Indonesians, however, may no longer be willing to wait. Newspapers in the capital have demanded "accountability" for the crimes committed in East Timor. Regions like Aceh and Irian Jaya that feel they have suffered similar depredations under the military are watching closely to see whether they can expect justice from Jakarta. "The people are getting impatient for results and want to see justice done," says Minister for Human Rights Affairs Hasballah Saad. "We want to destroy the myth that military officials can act with impunity, or that anyone exists above the law."

A growing faction within the military seems to agree with that goal. Although the Jakarta stock index dropped 2.2% on the day Wahid asked Wiranto to resign, hardly anyone believes the general has the backing for a coup. Wiranto, who rose through the ranks on the strength of his connection to Suharto rather than his military exploits, commands only mixed loyalty among the officer corps, where the views of reformers have begun to percolate. "TNI realizes that it is no longer a dominant political force and that it must be held accountable for its actions," says Wijoyo. Major-General Agus Wirahadikusuma, the reformist commander of the Sulawesi military region, is even more direct: "It would be better for Wiranto to step down and to demonstrate to the international community that TNI is committed to human rights and the supremacy of the law."

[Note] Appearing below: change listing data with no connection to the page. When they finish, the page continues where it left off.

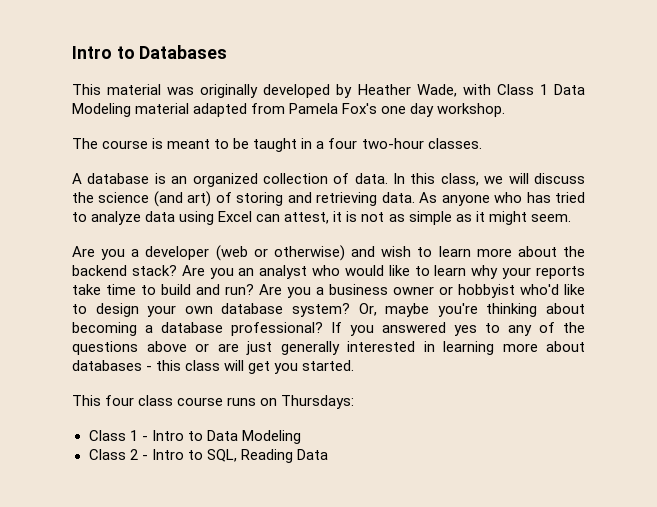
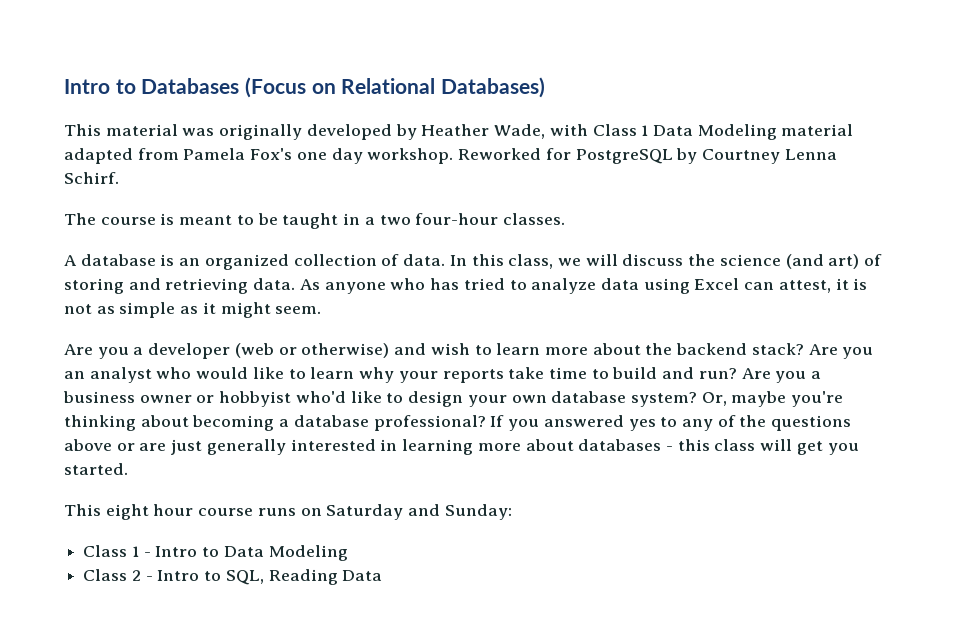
(228, 52) none -> [245,77,546,98] (Focus on Relational Databases)
(506, 110) none -> [458,148,837,164] [64,172,119,184] Reworked for PostgreSQL by Courtney Lenna Schirf.
[328,138,424,149] four two-hour -> [379,213,499,225] two four-hour
[105,395,174,406] four class -> [105,504,194,520] eight hour
[281,395,355,409] Thursdays: -> [326,504,512,520] Saturday and Sunday:

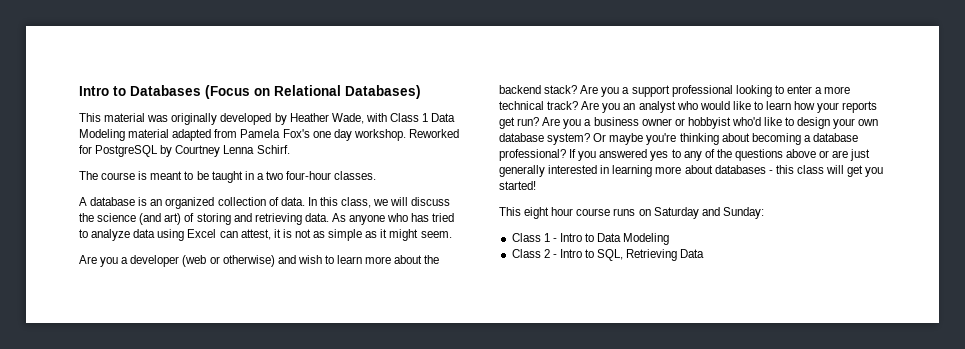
(874, 353) none -> [622,85,851,97] [499,101,621,113] a support professional looking to enter a more technical track? Are you
[359,367,395,383] why -> [794,101,816,110] how
[508,367,695,379] take time to build and -> [499,117,515,129] get
[701,392,727,406] Or, -> [593,133,607,142] Or
[64,463,128,475] started. -> [499,181,536,190] started!
[268,569,338,585] Reading -> [626,249,678,261] Retrieving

From far-off Europe, Wahid, who is popularly known as Gus Dur, may thus have judged the mood well. "Gus Dur is not afraid of the military," says his brother. When Wahid took office, he added only four military men to his 35-member cabinet, and he removed troops from Wiranto's direct control. At the end of last month, he signed a decree that would require any officer serving in the cabinet to resign his military position. The President's supporters see his ultimatum to Wiranto as only the latest strike in a well-orchestrated campaign to establish a civil society in Indonesia. "Gus Dur does not look at this as some kind of confrontation," says presidential adviser Said Aqil Siradj. "He has been educating the people for 15 years on the importance of civil rights and civilian supremacy, and he thinks that now is the time to respond." That may be true, but his actions have raised the political stakes. Says Hasibuan, "If we fail this time, faith in our ability to uphold the law will be lost at home and overseas. Our credibility will be gone." Neither Wahid nor Indonesia can afford to lose that gamble.